As you approach the closing of a home purchase, one of the critical elements you need to do is properly manage and transfer your funds required for closing. You have already made an earnest money deposit, but you need to transfer the remaining funds which includes the rest of your down payment and any closing costs or prepaid expenses that you owe. The amount of money is usually pretty substantial, and it pays to be prepared. There are common mistakes that we see buyers make, and depending on the severity of your mistake, it can lead to a delayed closing or in a worst case scenario, a failed purchase and loss of your earnest money deposit.
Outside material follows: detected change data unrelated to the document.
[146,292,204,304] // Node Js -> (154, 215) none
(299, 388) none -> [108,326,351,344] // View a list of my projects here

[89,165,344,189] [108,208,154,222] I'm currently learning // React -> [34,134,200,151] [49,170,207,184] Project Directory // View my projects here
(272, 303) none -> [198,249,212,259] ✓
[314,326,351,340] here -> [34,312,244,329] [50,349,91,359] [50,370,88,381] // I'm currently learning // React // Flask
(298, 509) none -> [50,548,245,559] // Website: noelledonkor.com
Here are some tips to prepare your funds to close on the purchase of a home. (Closing procedures do vary state-by-state, so be sure to ask for clarification of how things work in your area.)
- Estimate the amount you will need – In most transactions, you will not know the exact amount you need to pay until 1-2 days before closing. It would be nice to know earlier, but the escrow company cannot calculate the exact dollar amount until they receive the final loan documents and are able to properly pro-rate all expenses such as taxes, HOA dues, etc. Your lender will provide a Good Faith Estimate during the loan application process. This will estimate your closing costs and funds required to close, but it won’t be exact. You should use this estimate to prepare your funds for closing before you receive the final numbers.
- DON’T BUY ANYTHING BIG, DON’T SEEK ADDITIONAL CREDIT – Under no circumstances should you buy a car, open a credit card, or shop for other sorts of loans during the home loan process. Doing so has the potential to affect your credit scores and debt ratios, which will require your file to be underwritten again. This is almost certain to cause a delay, and in extreme cases, it will cause your home purchase to fail. You will likely lose your earnest money if you make this mistake and can no longer obtain a loan.
- You need to provide certified funds – Your final payment to escrow will need to be in certified form, which is either a cashier’s check or wire transfer. Personal checks will not be accepted. In order to wire money or receive a cashier’s check, make sure that your funds are readily accessible in a checking account. Savings accounts, CDs, and similar accounts may not allow for wire transfers. If you have an online bank, double check their wire procedures and transfer early if you need to.
- Sell stocks/bonds early – It takes time for sales of securities to settle and additional time to transfer proceeds to a checking account. Make sure you account for this if any portion of your down payment is dependent on the sale of investments.
- International transfers – Transfers from international accounts are notoriously slow. Start the process early if your money is overseas.
- Be able to document everything – It is not unusual to be asked for a paper trail of your down payment. Lenders want to make sure that you are not borrowing additional funds. Make sure you can provide this. Have bank statements, cleared checks, etc., ready to provide to the lender.
- Keep the money in one place – This goes along with being able to document everything. We’ve seen buyers transfer money back and forth numerous times at the last minute. Maybe to optimize interest or maybe to avoid fees. Having money hop from account-to-account before closing makes the paper trail of your down payment difficult to track and is guaranteed to confuse your lender.
- Gift funds – If you are receiving a gift from your family members, you must be able to document its source and that it is truly a gift. Gift guidelines vary with loan program, so plan early to provide this documentation.
- If you absolutely must borrow – If you fall just short of the funds required to close and must borrow from somewhere, you need to be upfront with your lender at the earliest possible moment, and tell them what you are planning to do. A cash advance from a credit card may show up at the last minute if the lender re-runs your credit report and larger balances appear.
- Overpay if you need to – If your loan process gets pushed until the last minute before closing, it is easy to fund your portion with a little extra money. Any overage will be credited to you on your closing statement, and the money will be returned to you after closing by the closer.
If you have questions about your funds needed for closing, your lender is the best source of information to make sure that you don’t hit any snags in the closing process.